Newcastle, a British beer company, has released a new pre-Super Bowl ad that jokingly challenges the efficacy-to-cost ratio of Super Bowl ads and invites smaller brands to “crowdfund” a more cost-effective solution.

The spot features television star Aubrey Plaza calling Super Bowl advertising a way for “big brands to blow $4 million on 30 seconds of air time.” As an alternative, the ad invites brands to use America’s “sharing economy” to band together and produce one brand-packed mega ad that relies on social media and engagement rather than expensive Super Bowl air time.

The spot, while humorous, highlights a growing debate over the effectiveness of Super Bowl advertising. In a recent New York Times interview, Charles Van Es, head of marketing for Heineken, parent company to Newcastle, called Super Bowl advertising obsolete, stating, “You don’t need the dinosaur channels like television anymore. We’re in a new age. You can use digital and get the same buzz.”

He could be onto something, since last year, a Communicus study of 120 Super Bowl ads over two years found that 80 percent of commercials do not produce any meaningful impact on consumers’ purchasing decisions. 

While Anheuser-Busch holds exclusive beer brand rights to the Super Bowl, meaning Newcastle couldn’t advertise even if it wanted to, Jeri Smith, chief executive (CEO) of Communicus, believes that the brand can still successfully advertise around the Super Bowl by capitalizing on younger, more malleable marketing tools, such as social conversations.

“Newcastle is being rather clever with its dinosaur analogy,” says Smith. “Is Newcastle really just calling Anheuser-Busch a dinosaur in [The New York Times] quote? That strategy makes sense from a positioning standpoint since Newcastle, an upstart brand, would employ that approach in trying to unseat its older, established competitor.”

Van Es told ClickZ that the campaign is about leveraging the playing field by pitting strategic storytelling against huge marketing budgets in order to get smaller brands a share of the attention big brands gain come game time.

“Together with our partner brands we would like to win the big game without paying the sums other brands are paying to play in the big game,” says Van Es. “Alone each brand would have a tough time getting their message out, but together with some creativity we can disrupt the status quo and get heard. No need to bring a big fat wallet, just bring the right attitude.”

To become a part of the “Band of Brands,” companies should reach out to Newcastle through the campaign’s microsite. Newcastle will chose up to 20 brands to participate. If successful, the campaign could tip the balance of marketing power in smaller brands’ favor, according to Nick Maschmeyer, strategist at Droga5, the agency behind the video.
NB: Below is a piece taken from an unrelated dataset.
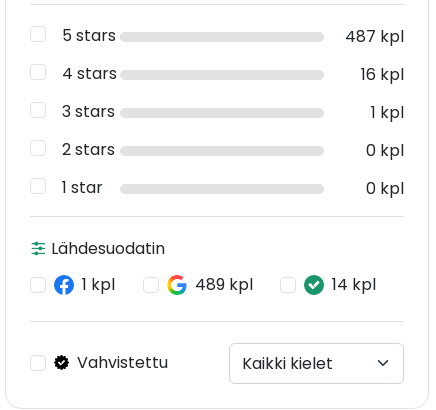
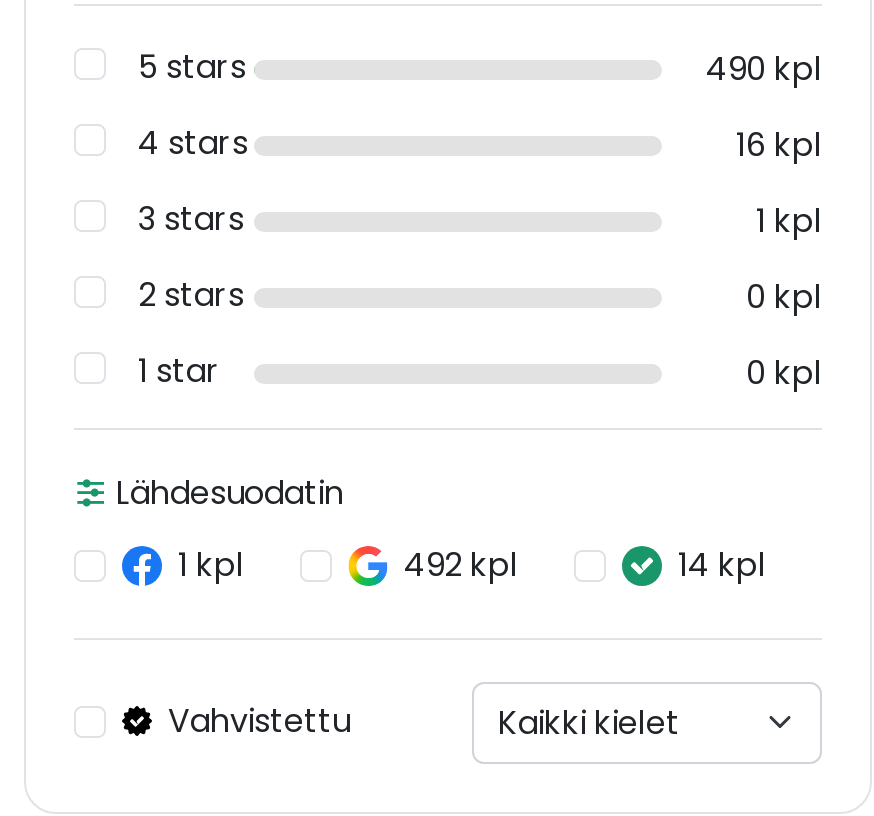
- 487 kpl
+ 490 kpl

- 489 kpl
+ 492 kpl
“This type of large-scale brand collaboration was born more out of sheer necessity,” says Maschmeyer. “There are thousands of brands out there, but the fact is that only a handful can actually afford to run a big game spot, which is why we more or less see the same brands year after year. But this arrangement is essentially democratizing big game advertising; putting it within reach for the rest of us who can’t actually afford it on our own. We just love the idea that a bunch of small brands can band together and take a crack at the big game, too.”

Update: Newcastle has released its “Band of Brands” crowdfunded spot on YouTube.